By the time Boxcar Willie left the Air Force to pursue music full-time in 1976, fancy Nudie suits and custom cowboy hats had long defined the looks of male country stars. Standing out in Nashville required not looking flashy, a notion that fueled the workman-like appearance of Waylon Jennings and others. While the outlaws looked like they’d just repaired your motorcycle, Martin’s alter-ego was more like a grandfather figure, uninterested in modern trends. Both the rebellious outlaw and elderly in-law approaches to stage outfits seem like calculated moves to increase the chance of profiting on straying from the norm, building on Andy Warhol’s command to “think rich, look poor.”
This look and image made for a ready-made television character. Much of Boxcar Willie’s early notoriety came from a Gong Show appearance and roles in television commercials for LP compilations. Like Jim Varney’s Ernest P. Worrell, Boxcar Willie proved to be more than just a loveable redneck gimmick once his “Silver-Haired Daddy” character’s screen or stage time went beyond brief commercial spots.
America’s Favorite Hobo
Despite staking his claim at stardom through covers of “Wabash Cannonball” and other classic train songs, Boxcar Willie’s back catalog paints the character and the man behind it as more than a railroad enthusiast. The underrated vocalist and song interpreter’s cover selection and original songs also capture his deep Christian faith and family values. Like Johnny Cash before him, there’s a more complicated and endearing man behind an iconic look and image.

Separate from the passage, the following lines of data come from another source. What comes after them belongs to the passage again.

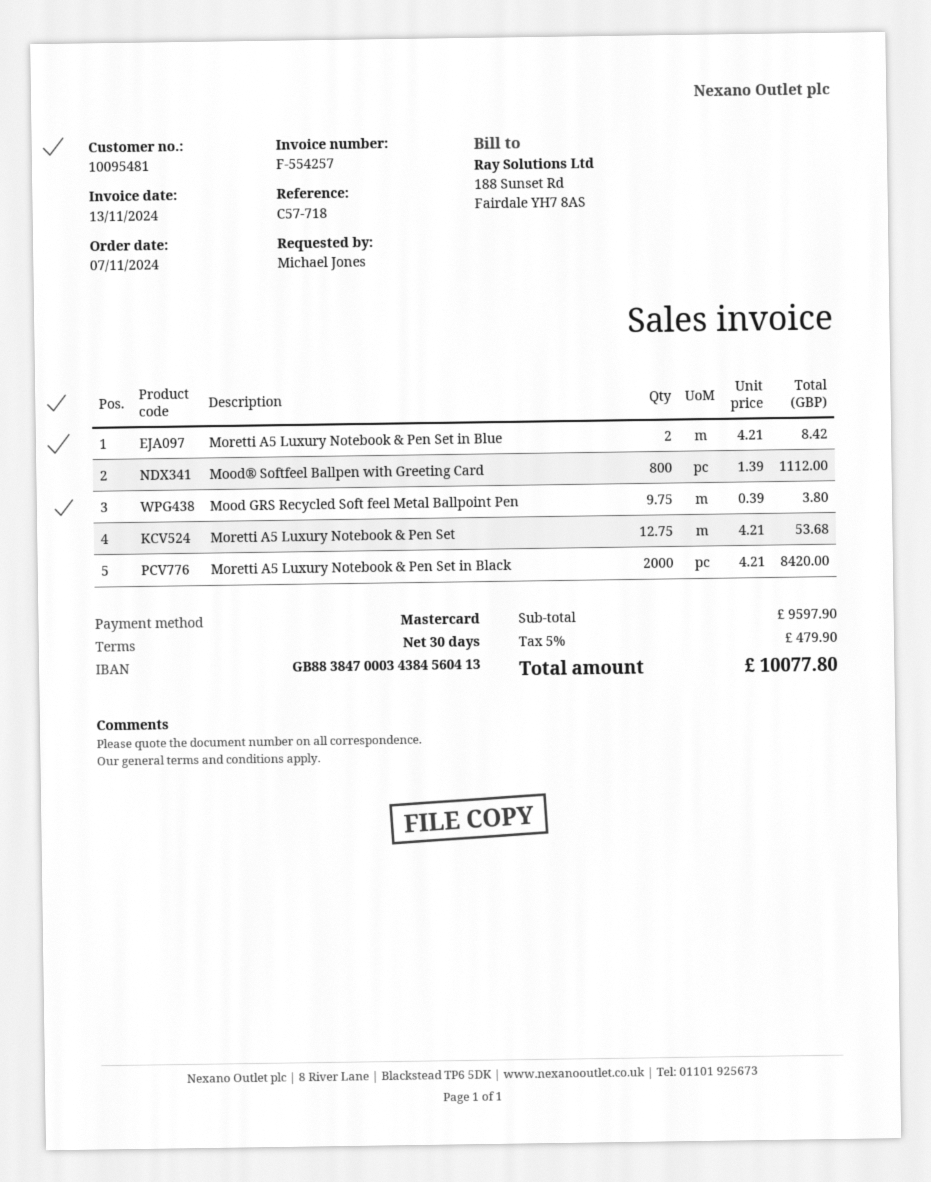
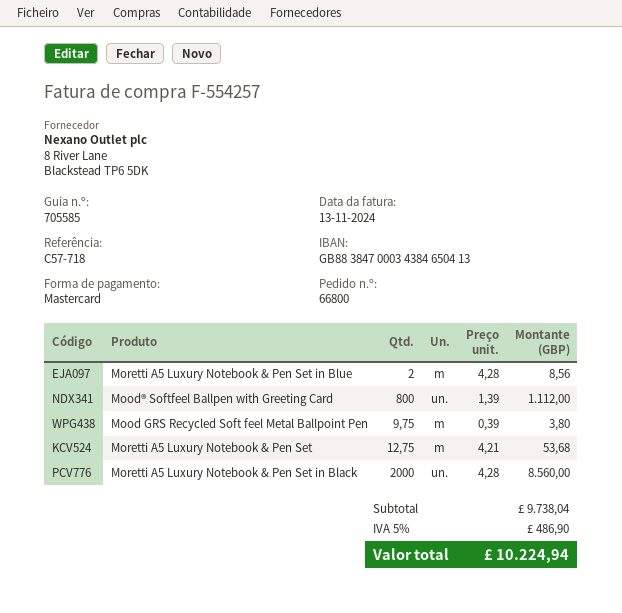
bank account: GB88384700034384560413 -> GB88384700034384650413
Moretti A5 Luxury Notebook & Pen Set in Blue: 2 x 4.21 = 8.42 -> 2 x 4.28 = 8.56
Moretti A5 Luxury Notebook & Pen Set in Black: 2000 x 4.21 = 8420.00 -> 2000 x 4.28 = 8560.00
subtotal: 9597.90 -> 9738.04
tax: 5% = 479.90 -> 5% = 486.90
total: 10077.80 -> 10224.94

What kept him on the road well into the 1980s was a stage show that often relied on humor. Boxcar Willie’s “Train Medley” and other songs often incorporated his spot-on impersonation of a train whistle. He impersonated humans, too, with his arsenal of country singer imitations ranking second only to Merle Haggard’s.
A Branson Trailblazer
In 1985, Boxcar Willie sought a break from non-stop touring by moving wife Lloene and family to Branson, Missouri. There, he set up shop at the Boxcar Willie Theater, near a similar facility that hosted Roy Clark’s live show. Along with Clark, Boxcar Willie popularized live country music in a city that has since become a family-friendly alternative to Las Vegas. He eventually helped Tony Orlando and other world-renown pop stars find their way around Branson, making him an unofficial booster for the city’s growing musical scene.
From there, Boxcar Willie enjoyed legend status as a performer, continuing his shifts as a singing brakeman until passing away in 1999 after a bout with leukemia.